By providing an RGB separate circuit and a cut-off circuit that sets different low cut-off levels and high-cut levels for the three signals, cuts signals below and above these levels, and distributes each color signal to different brightness levels. By converting the analog black and white image signal into a color image signal with an arbitrary color scheme without converting it to a digital image signal, even if a high-speed, large-capacity computer is used, it is still possible to display only static images in color. Colorization can be achieved at an extremely low cost without using a computer or the like.

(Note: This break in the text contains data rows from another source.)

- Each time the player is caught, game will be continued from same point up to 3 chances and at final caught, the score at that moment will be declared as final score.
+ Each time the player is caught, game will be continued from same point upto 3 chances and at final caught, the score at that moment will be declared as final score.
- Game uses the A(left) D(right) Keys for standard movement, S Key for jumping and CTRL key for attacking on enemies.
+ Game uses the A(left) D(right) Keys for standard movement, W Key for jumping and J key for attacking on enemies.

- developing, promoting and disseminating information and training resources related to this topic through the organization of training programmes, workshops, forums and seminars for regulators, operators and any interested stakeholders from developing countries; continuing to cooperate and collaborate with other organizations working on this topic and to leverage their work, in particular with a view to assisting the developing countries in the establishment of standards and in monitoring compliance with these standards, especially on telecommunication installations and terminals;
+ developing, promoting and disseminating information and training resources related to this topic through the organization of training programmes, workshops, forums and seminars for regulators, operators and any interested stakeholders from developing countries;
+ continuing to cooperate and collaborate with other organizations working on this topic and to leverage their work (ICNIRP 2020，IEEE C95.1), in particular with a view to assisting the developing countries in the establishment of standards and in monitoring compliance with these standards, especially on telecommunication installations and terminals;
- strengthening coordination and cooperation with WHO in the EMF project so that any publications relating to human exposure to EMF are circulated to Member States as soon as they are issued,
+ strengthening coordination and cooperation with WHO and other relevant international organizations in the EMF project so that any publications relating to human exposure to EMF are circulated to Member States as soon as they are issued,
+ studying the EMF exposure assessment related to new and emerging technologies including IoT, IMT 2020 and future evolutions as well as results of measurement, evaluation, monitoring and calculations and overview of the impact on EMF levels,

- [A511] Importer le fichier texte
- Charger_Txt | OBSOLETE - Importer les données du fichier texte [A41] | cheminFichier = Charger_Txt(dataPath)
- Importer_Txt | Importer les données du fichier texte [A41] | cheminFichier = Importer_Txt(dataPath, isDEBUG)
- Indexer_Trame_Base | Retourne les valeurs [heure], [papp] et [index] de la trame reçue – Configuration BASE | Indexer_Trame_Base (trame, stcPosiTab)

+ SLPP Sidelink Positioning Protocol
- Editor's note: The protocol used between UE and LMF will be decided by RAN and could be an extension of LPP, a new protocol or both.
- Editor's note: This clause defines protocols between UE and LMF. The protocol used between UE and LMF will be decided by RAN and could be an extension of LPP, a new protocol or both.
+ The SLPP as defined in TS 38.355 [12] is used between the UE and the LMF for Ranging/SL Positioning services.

[Brief explanation of drawings]

Fig. 1 is a block diagram showing an outline of a conventional pseudo-coloring system, Fig. 2 is a schematic block diagram of a pseudo-coloring image system showing an example of the pseudo-coloring system according to the present invention, and Fig. 3 is a schematic block diagram of a pseudo-coloring image system. The circuit diagram, FIG. 4, is a principle diagram showing pseudo coloring. 1...TV camera, 4...pseudo coloring circuit,
5...Color picture tube, 6...RGB separate circuit, 7...Low cut-off circuit, 8...Transistor, 9...Variable resistor, 10...Reference power supply, 1
7...High cut-off circuit, 18...Transistor, 19...Variable resistor, 20...Resistor.

Claims (1)

[Claims] 1. The luminance signal output from the TV camera according to the brightness of the subject is converted into R, G, and B signals of the same level by an RGB separate circuit, and these three signals are converted into different signals. By setting a low cutoff level and a high cutoff level, and cutting signals below and above these levels, each color signal is distributed to different brightness levels and output to a color display device, and the color scheme and brightness corresponding to the brightness level are determined. A pseudocolorization method characterized by creating a color image consisting of 2. Depending on the brightness of the subject, the brightness signals output from the TV camera are converted into R and G signals of the same level.
RGB separate circuit that converts the signal and B signal,
A pseudo color device characterized by having a cut-off circuit that sets different low cut-off levels and high cut-off levels for three signals, cuts signals below and above these levels, and distributes each color signal to different brightness levels. circuit.